С треском ломая стебли кислицы, из-за дома выскочила желтая собака, присела на тощий зад. С ужасом взглянув на До Хок-ро, с ужасом оглянувшись назад, откуда выскочила, собака тявкнула, будто ее ударили, подскочила и понеслась с Камарона, поджав хвост. И До Хок-ро, испугавшись чего-то, вскочил на ноги и тоже пошел вон от дома, прямо к одинокому на мысе дереву и мимо дерева, что качалось на ветру, будто бегущая женщина, пригибавшаяся на бегу и отворачивавшая в сторону лицо. Старик торопливо пробежал через весь пляж, ни на кого не глядя, пробрался к кладбищу рыбачьих катеров и барж и спрятался там в обломках старого японского кунгаса. Одолевая удары и всплеск волн, сюда доносились людской крик и смех, теплый ветер врывался в пробоину старого судна. Эти веселые люди играли в свои игры, бросались в волны и плыли по ним, ни о чем не подозревая. А вечером уйдут они в город, будут гулять кучками по улицам, многие пойдут в клуб, где показывают понятное для них кино, а другие сядут на станции в вечерний поезд и уедут куда-то. Они будут мелькать в окнах домов, скрывая за занавесками свою домашнюю жизнь… И никто из них не знает теперь, что совсем недалеко в больших пыльных лопухах сидит смерть и смотрит на них. У нее жадный, дурной взгляд, песок хрустит на ее зубах. Они не знают, что смерть другого человека — это не просто чужая смерть, а их собственная, потому что смерть для всех одна и та же.

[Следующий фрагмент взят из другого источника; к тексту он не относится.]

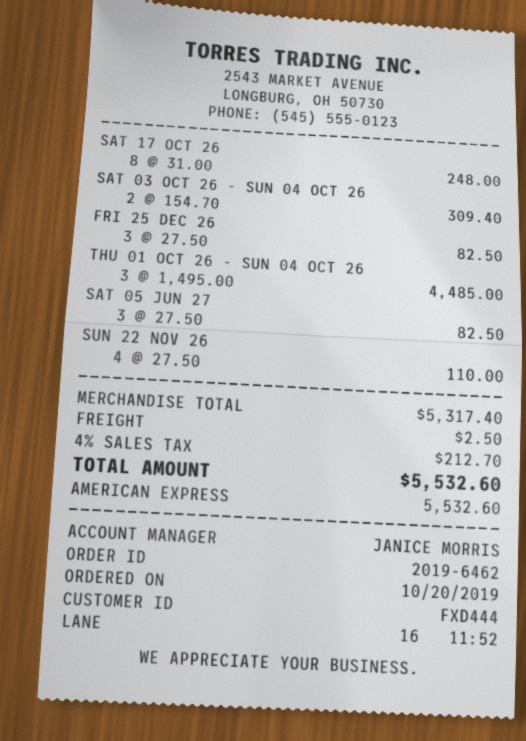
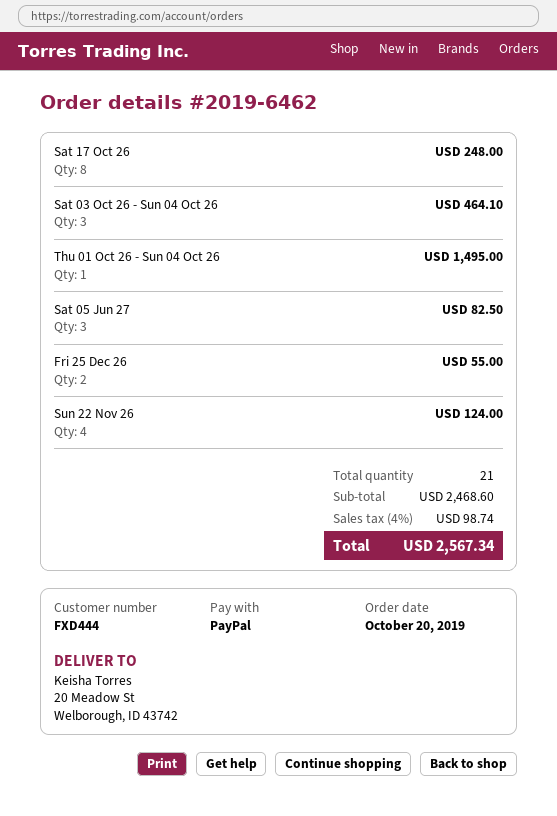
payment method: American Express -> PayPal
SAT 03 OCT 26 - SUN 04 OCT 26: 2 for 309.40 -> 3 for 464.10
FRI 25 DEC 26: 3 for 82.50 -> 2 for 55.00
THU 01 OCT 26 - SUN 04 OCT 26: 3 for 4485.00 -> 1 for 1495.00
SUN 22 NOV 26: 4 for 110.00 -> 4 for 124.00
subtotal: 5317.40 -> 2468.60
shipping: 2.50 -> none
tax: 4% = 212.70 -> 4% = 98.74
total: 5532.60 -> 2567.34

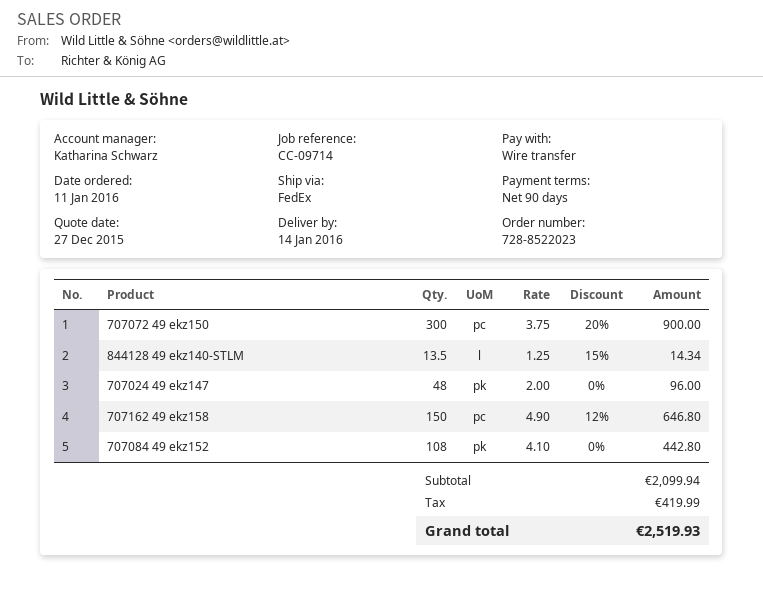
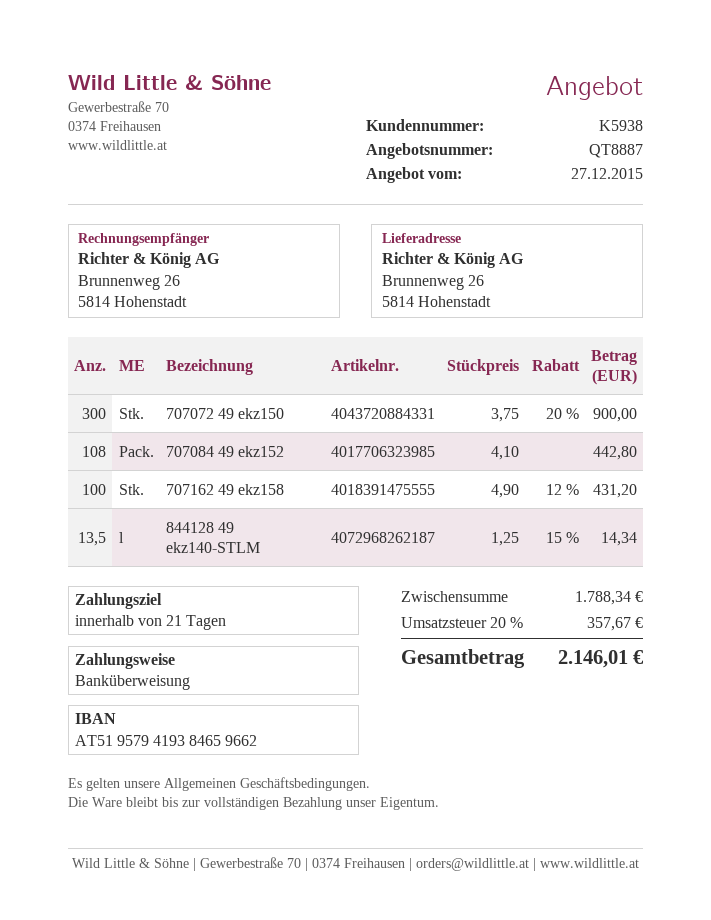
payment terms: 90 days -> 21 days
707024 49 ekz147: 48 x 2.00 = 96.00 -> none
707162 49 ekz158: 150 x 4.90 - 12% = 646.80 -> 100 x 4.90 - 12% = 431.20
subtotal: 2099.94 -> 1788.34
tax: 419.99 -> 357.67
total: 2519.93 -> 2146.01

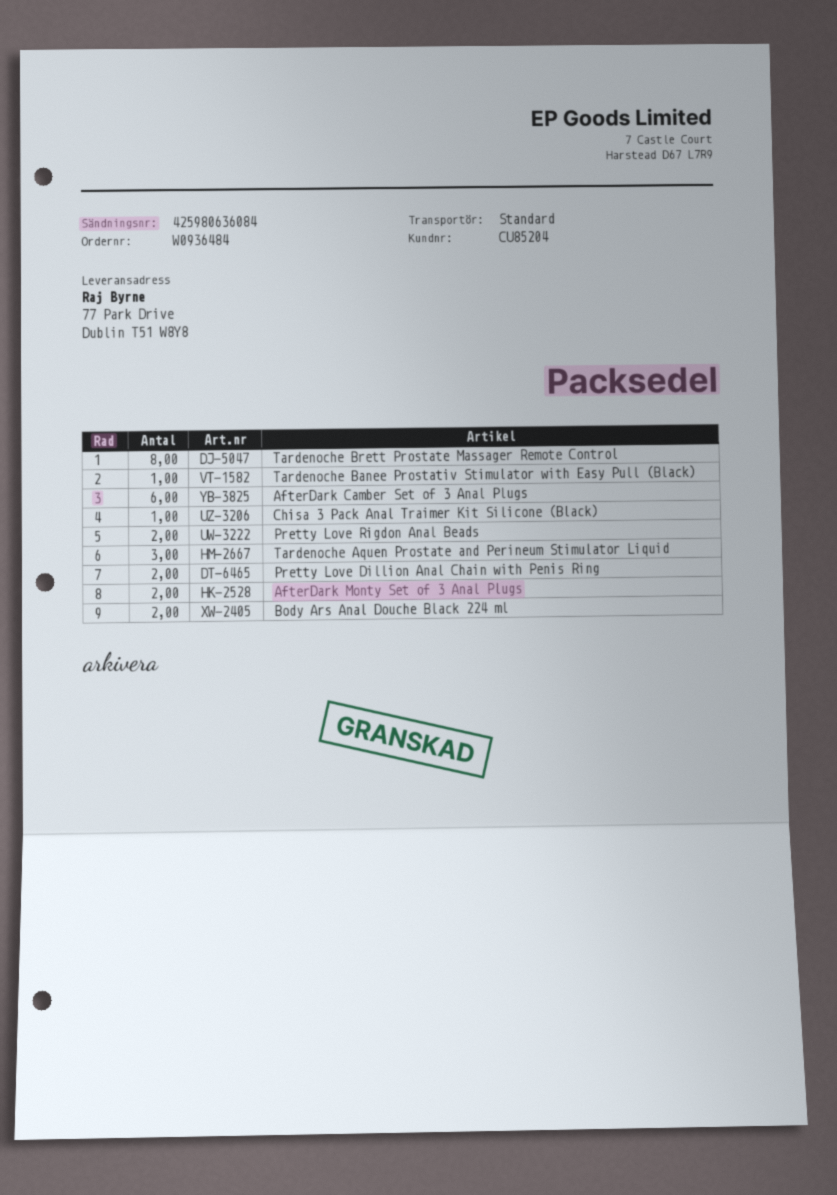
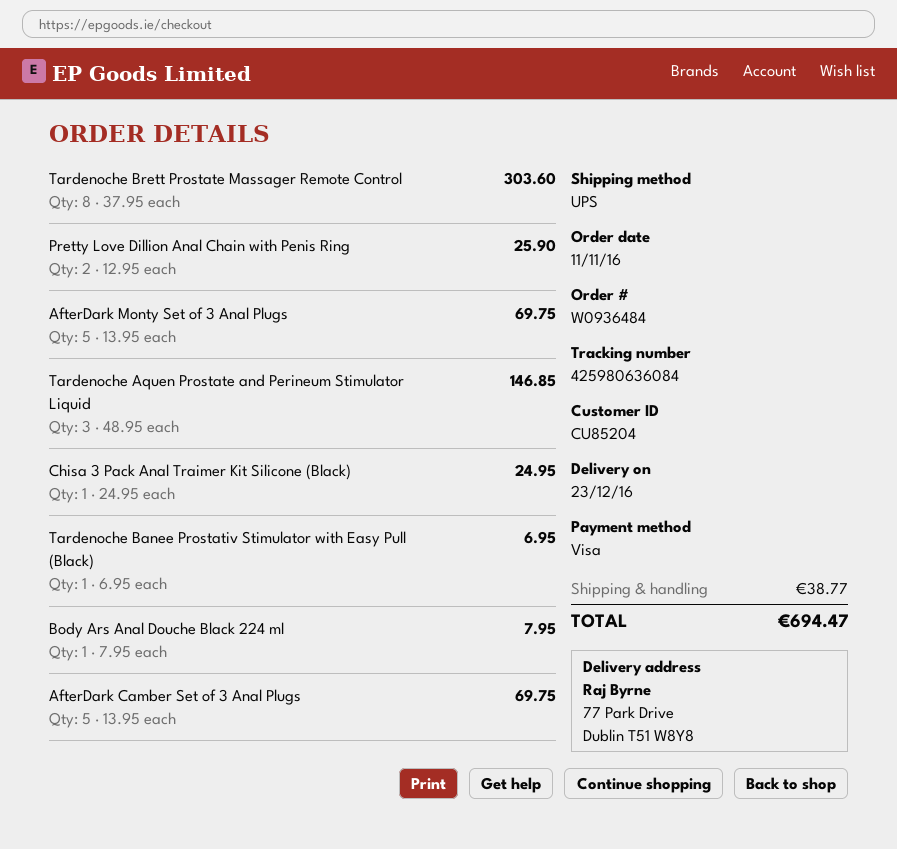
shipping method: standard -> UPS
AfterDark Camber Set of 3 Anal Plugs: 6 -> 5
Pretty Love Rigdon Anal Beads: 2 -> none
AfterDark Monty Set of 3 Anal Plugs: 2 -> 5
Body Ars Anal Douche Black 224 ml: 2 -> 1

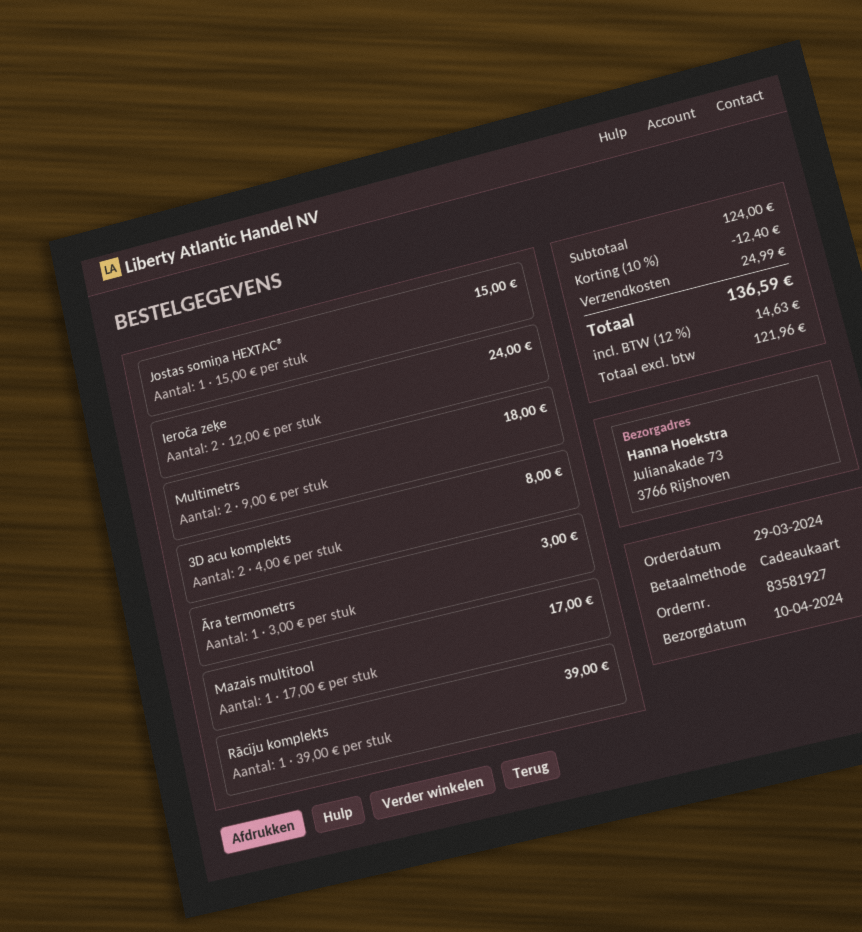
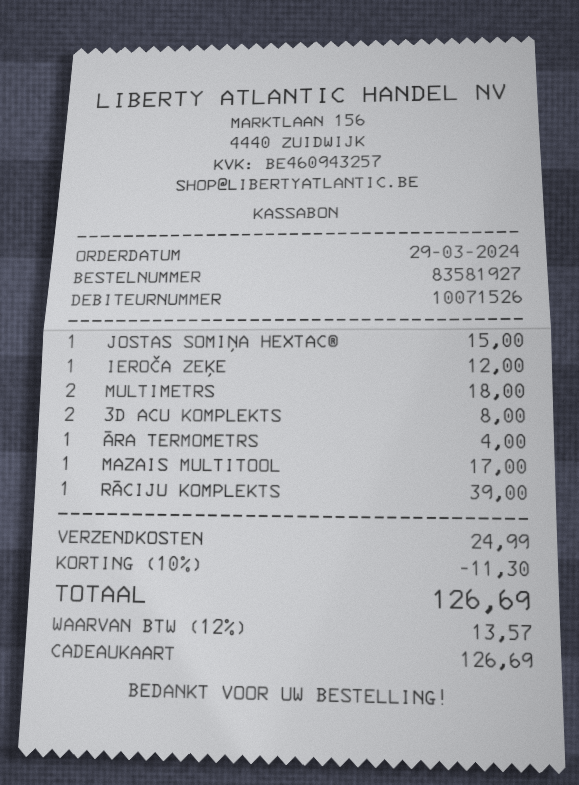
Ieroča zeķe: 2 for 24.00 -> 1 for 12.00
Āra termometrs: 1 for 3.00 -> 1 for 4.00
discount: 10% = 12.40 -> 10% = 11.30
tax: 12% = 14.63 -> 12% = 13.57
total: 136.59 -> 126.69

У своих ног старик видел мелкий чистый песок и муравья на нем. Муравей быстро перебирал лапками, но вперед продвигался медленно. «Ох, старик, — застонал До Хок-ро, — зачем ты все еще живешь и что тебе делать с собой, если все еще живешь? Вон бегают на берегу, прыгают в волнах, лежат на песке — отыщи среди них себя, отыщи этого незнакомца! Не отыщешь. Нет среди них вас, нет, — сто, двести, тысяча лет прошло уже — отыщи попробуй себя и ты, незнакомец, попробуй отыщи себя. Все забыто. А люди бегают, прыгают и веселятся, и они все такие же, и они всегда веселятся в летний погожий день у моря. Но только нет среди них тебя, старик, и тебя нет, незнакомец, — потому что вы лишь приснились самим себе и только вы одни и видели эти сны. Скажи, старик, зачем ты столько лет копил деньги? Неужели для того, чтобы их у тебя украли? Скажи, муравей, не мой ли ты младший брат, умерший от оспы в младенчестве? Не жена ли ты моя, не ребенок ли мой, которых никогда у меня не было? Куда ты стремишься, муравей? Неужели знаешь, что ждет тебя там, за этой щелью, к которой ты так упрямо карабкаешься через сыпучий песок?»
Вдруг он услышал, как воет пурга. Уже, оказывается, пришла зима. Он выглянул в дверь и увидел Камарон, весь заснеженный, на сопках от снега получились белые и черные пятна. Закрыв поплотнее дверь, он принялся щепать топором доску и растапливать печь. Огонь вспыхнул, пламя рыжими клочьями полезло из щелей печки между кирпичами.
Грозно постучали кулаками в дверь — он открыл и никого не увидел. В тучах резвился месяц, острый, как кончик ножа. На сопке кто-то плакал, море шевелило на волнах чем-то белым. Это шуга, догадался старик, скоро и большие льдины нагонит. Он повернулся и хотел идти к своей постели, чтобы прилечь, и тут увидел незнакомца. Тот стоял в углу, прямой, высокий, упираясь головой в потолок.
— Хок-ро, собирайтесь в путь, — приказал незнакомец, и тут старик понял, что перед ним — дух умершего человека.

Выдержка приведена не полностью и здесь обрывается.